A couple of months back when lockdown was being eased, I blogged that this wasn't over and that it would come back. That was based on rumblings and off-the-record chats with Government "officials" who were desperately trying to convey a message of things being under control, when, behind the scenes, civil servants were doing the equivalent of paddling like f***, and managing to get their eye-rolling and head-shaking done behind closed doors before assuming expressions of calm in public.
The problem remains the under-25s. Our PR and social media communities need to be thinking how the message of the risks of coronavirus spread can be delivered to those young people. And with a thud. They need to be stopped in their tracks.
It takes me back to a meeting I had with Department for Transport "officials" ten years ago when there was talk of black boxes being used to monitor young driver behaviour, and to try to stem the increase in road accidents involving youngsters. A researcher with more degrees than a California desert, and whom we expected to deliver a 200-slide presentation on under-25s' driving behaviour, actually summed it up, after a beautifully-timed pause, in her first line: "The problem is that under-25s, and particularly under-21s, are fearless risk-takers who believe they're indestructible and it won't happen to them. It stays that way until one of their friends crashes and dies in a fireball."
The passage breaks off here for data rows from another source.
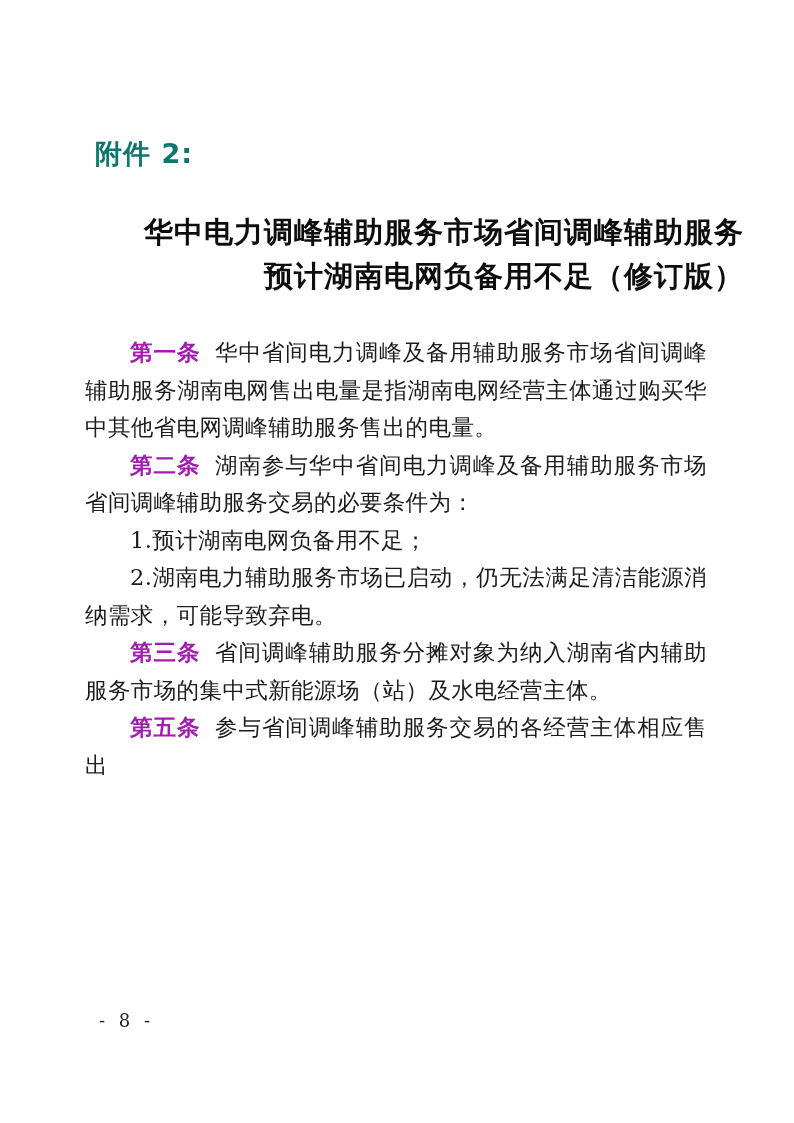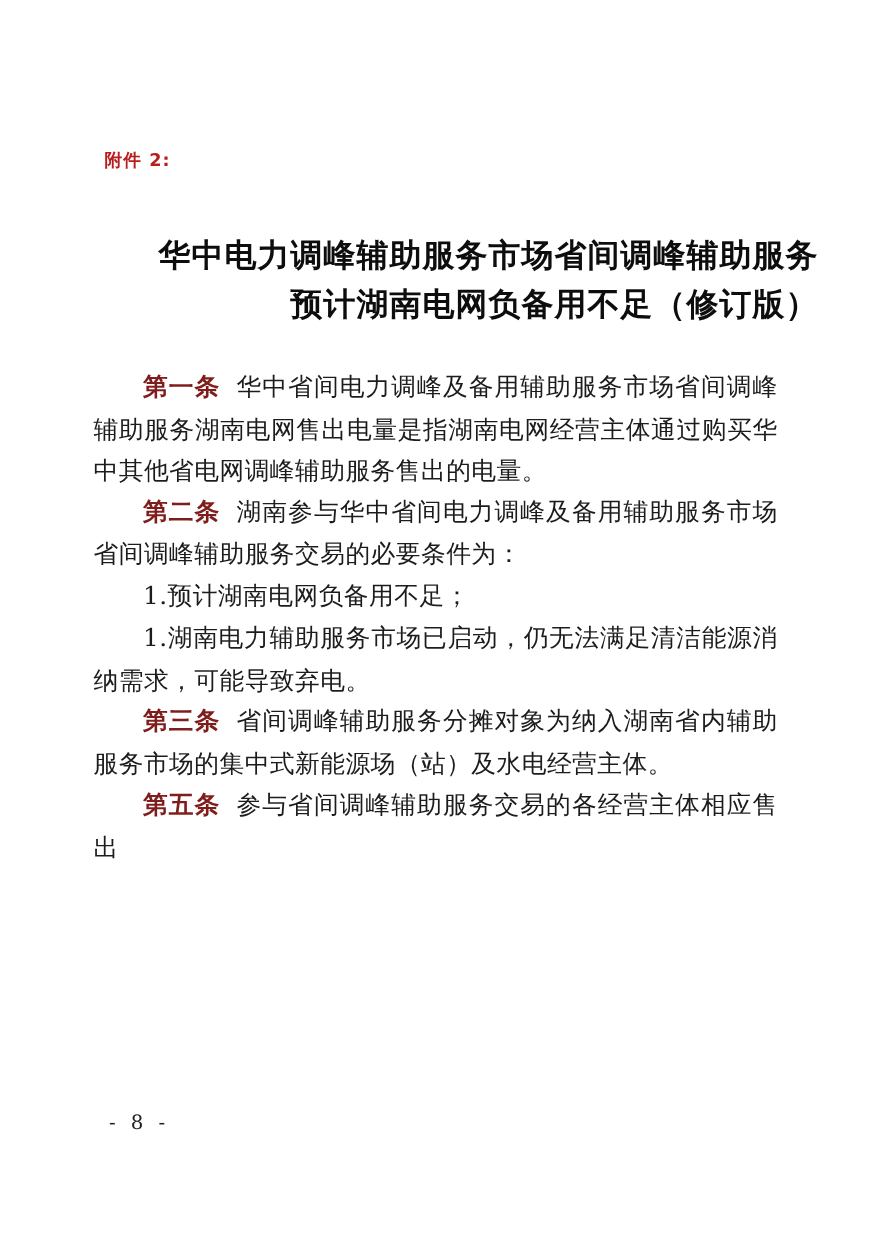"附件 2:" .attachment-label { color: #b91c1c -> #0f766e; font-size: 16px -> 27px }
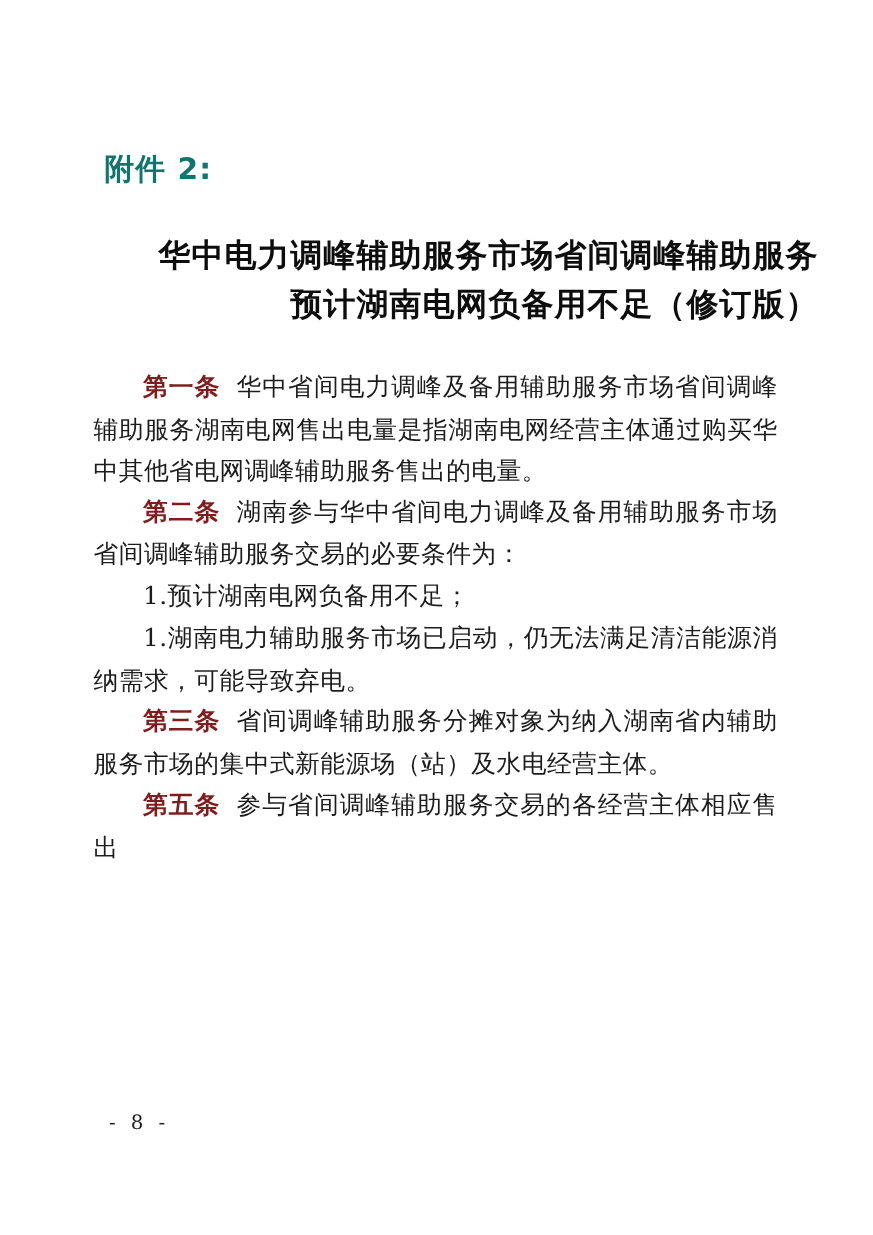"第一条" .art-label { color: #7f1d1d -> #a21caf; font-family: Liberation Mono, monospace -> none }
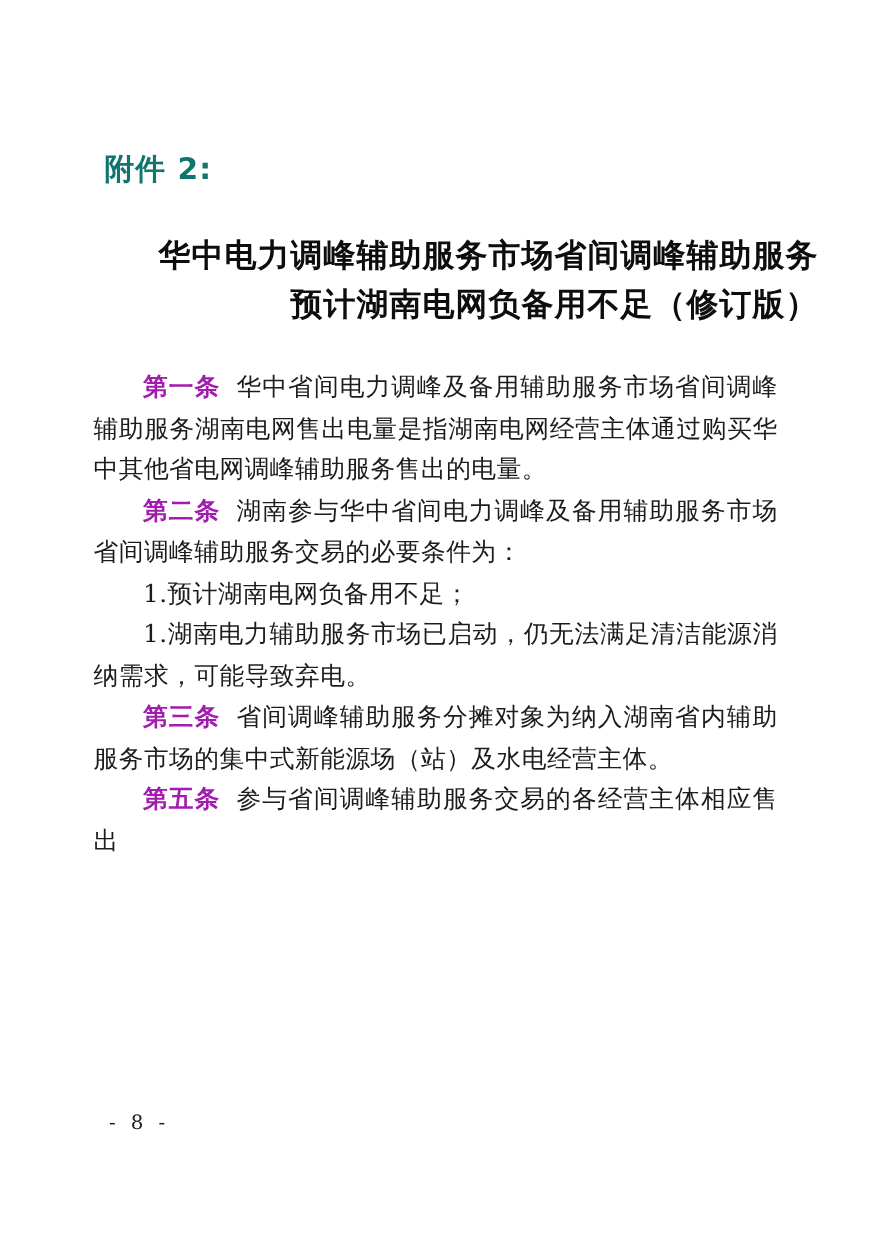"1.湖南电力辅助服务市场已启动，仍无法满足清洁能源消纳需求，可能导致弃电。" span { text: 1 -> 2 }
That, folks, is the issue. Many under-25s are not experiencing the worst that Covid-19 can throw at us, because in many cases they're simply not seemingly affected or impacted.
Many genuinely - genuinely - don't understand what all the fuss is about.
Cut to my 1970s school classroom. There was one teacher who could never quite get control. The entire class just chattered. One day, during the chattering, the passing deputy-head - the school enforcer, a former Sergeant Major in the Paras - decided he'd had enough. He slipped into the classroom almost unnoticed. Paused for a moment, and then brought a huge hand slamming down on a desk creating a noise like a gunshot.
Instant silence, and instant full attention from every 15-year-old. He then randomly selected five and hauled them off to his office for the bollocking of their lives, and, in the era of no-nonsense punishment, five agonising strikes of the cane each.
Step forward Deputy Chief Medical Office Jonathan Van-Tam.
He should be let loose on those under-25s who think it won't happen to them, and won't happen to their grannies.